Entries provided Block Start
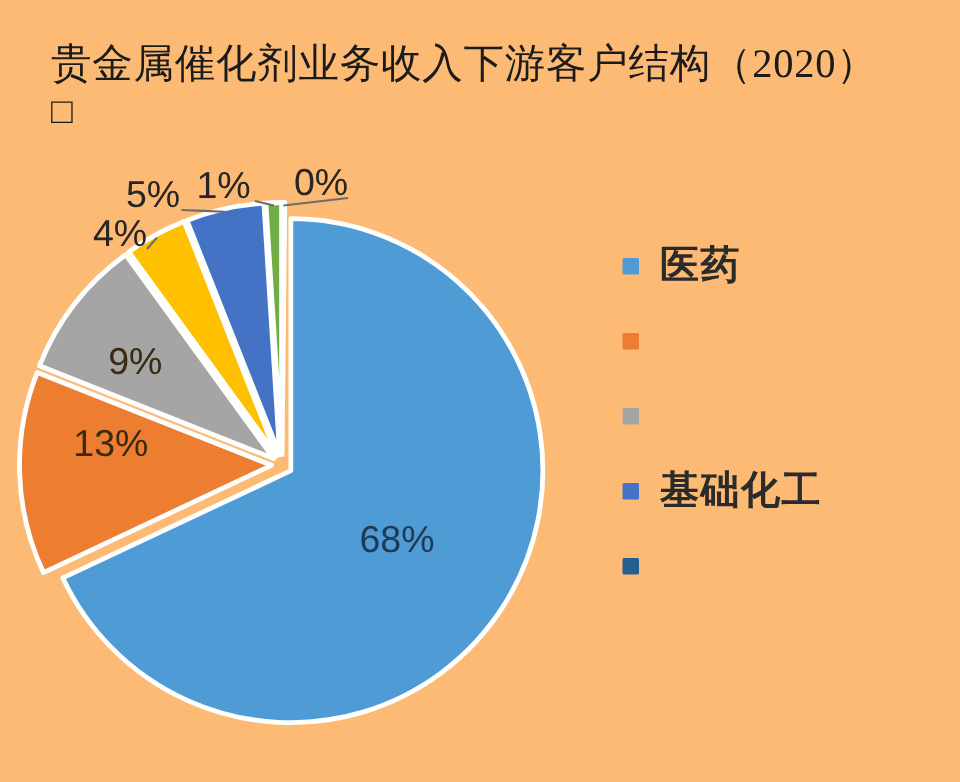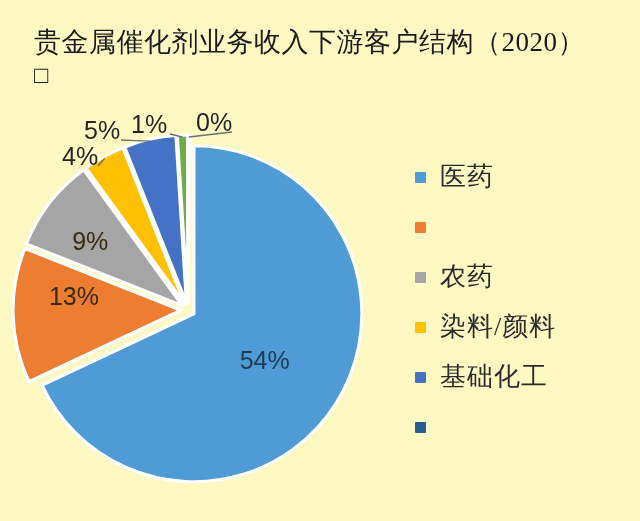--- a/index.html
+++ b/index.html
@@ -19,7 +19,7 @@
   #chart-root {
     position: absolute;
     inset: 0;
-    background: #fef9c3;
+    background: #fdba74;
   }
 
   

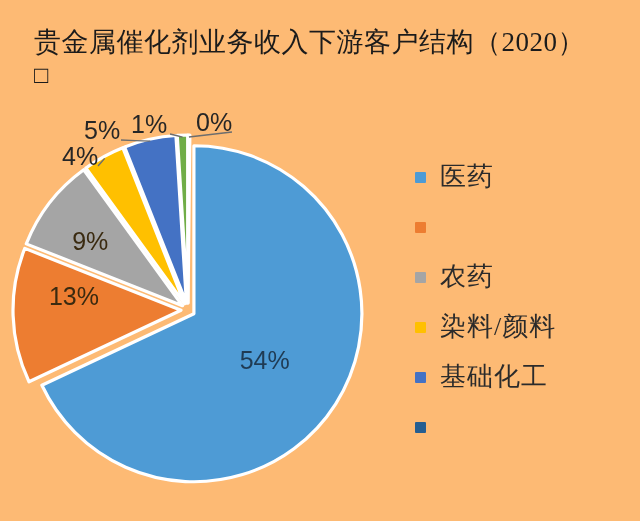--- a/index.html
+++ b/index.html
@@ -79,6 +79,7 @@
     display: flex;
     align-items: center;
     height: 50px;
+    font-weight: bold;
   }
   .legend-swatch {
     width: 11px;

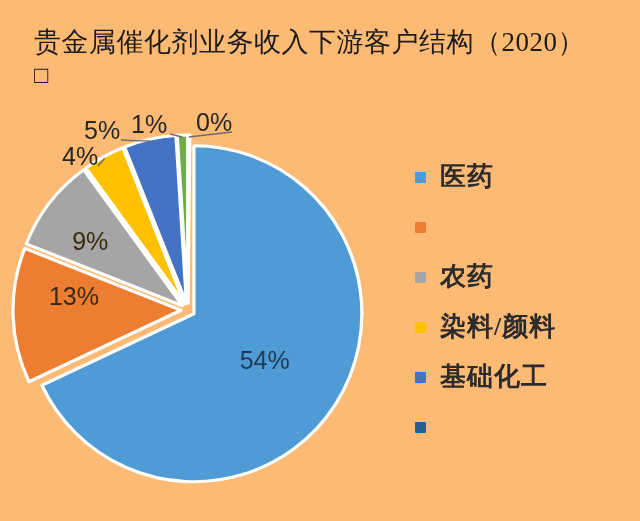--- a/index.html
+++ b/index.html
@@ -145,7 +145,6 @@
     </div>
     <div class="legend-item">
       <span class="legend-swatch" style="background: rgb(165, 165, 165);"></span>
-      <span class="legend-label">农药</span>
     </div>
     <div class="legend-item">
       <span class="legend-swatch" style="background: rgb(255, 192, 0);"></span>

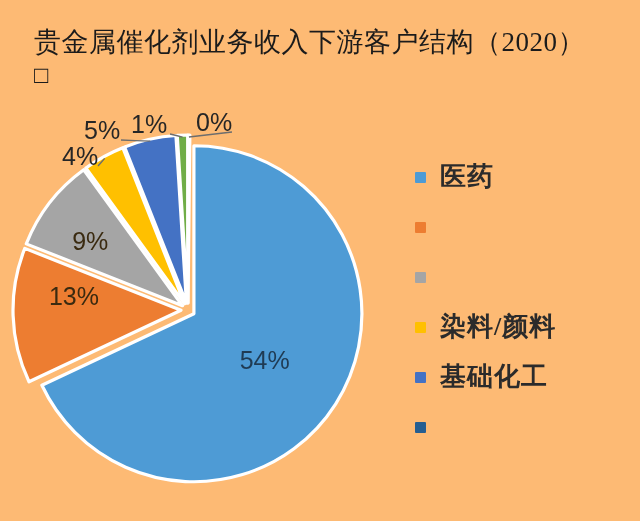--- a/index.html
+++ b/index.html
@@ -147,10 +147,6 @@
       <span class="legend-swatch" style="background: rgb(165, 165, 165);"></span>
     </div>
     <div class="legend-item">
-      <span class="legend-swatch" style="background: rgb(255, 192, 0);"></span>
-      <span class="legend-label">染料/颜料</span>
-    </div>
-    <div class="legend-item">
       <span class="legend-swatch" style="background: rgb(68, 114, 196);"></span>
       <span class="legend-label">基础化工</span>
     </div>

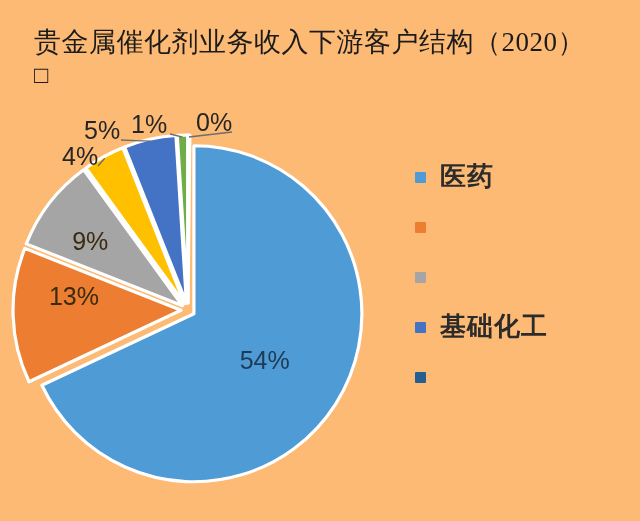--- a/index.html
+++ b/index.html
@@ -126,7 +126,7 @@
   </div>
 
   <div id="data-labels">
-      <div class="data-label inside-light" style="left: 239.671px; top: 347.561px;">54%</div>
+      <div class="data-label inside-light" style="left: 239.671px; top: 347.561px;">68%</div>
       <div class="data-label inside-dark" style="left: 48.8949px; top: 284px;">13%</div>
       <div class="data-label inside-dark" style="left: 72.1664px; top: 228.869px;">9%</div>
       <div class="data-label" style="left: 62px; top: 144px;">4%</div>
Entries provided Block End
## Problem to solve:
The response should restate the material above word for word and contain no pictures.

## Answer to the exercise:
--- a/index.html
+++ b/index.html
@@ -19,7 +19,7 @@
   #chart-root {
     position: absolute;
     inset: 0;
-    background: #fef9c3;
+    background: #fdba74;
   }
 
   

--- a/index.html
+++ b/index.html
@@ -79,6 +79,7 @@
     display: flex;
     align-items: center;
     height: 50px;
+    font-weight: bold;
   }
   .legend-swatch {
     width: 11px;

--- a/index.html
+++ b/index.html
@@ -145,7 +145,6 @@
     </div>
     <div class="legend-item">
       <span class="legend-swatch" style="background: rgb(165, 165, 165);"></span>
-      <span class="legend-label">农药</span>
     </div>
     <div class="legend-item">
       <span class="legend-swatch" style="background: rgb(255, 192, 0);"></span>

--- a/index.html
+++ b/index.html
@@ -147,10 +147,6 @@
       <span class="legend-swatch" style="background: rgb(165, 165, 165);"></span>
     </div>
     <div class="legend-item">
-      <span class="legend-swatch" style="background: rgb(255, 192, 0);"></span>
-      <span class="legend-label">染料/颜料</span>
-    </div>
-    <div class="legend-item">
       <span class="legend-swatch" style="background: rgb(68, 114, 196);"></span>
       <span class="legend-label">基础化工</span>
     </div>

--- a/index.html
+++ b/index.html
@@ -126,7 +126,7 @@
   </div>
 
   <div id="data-labels">
-      <div class="data-label inside-light" style="left: 239.671px; top: 347.561px;">54%</div>
+      <div class="data-label inside-light" style="left: 239.671px; top: 347.561px;">68%</div>
       <div class="data-label inside-dark" style="left: 48.8949px; top: 284px;">13%</div>
       <div class="data-label inside-dark" style="left: 72.1664px; top: 228.869px;">9%</div>
       <div class="data-label" style="left: 62px; top: 144px;">4%</div>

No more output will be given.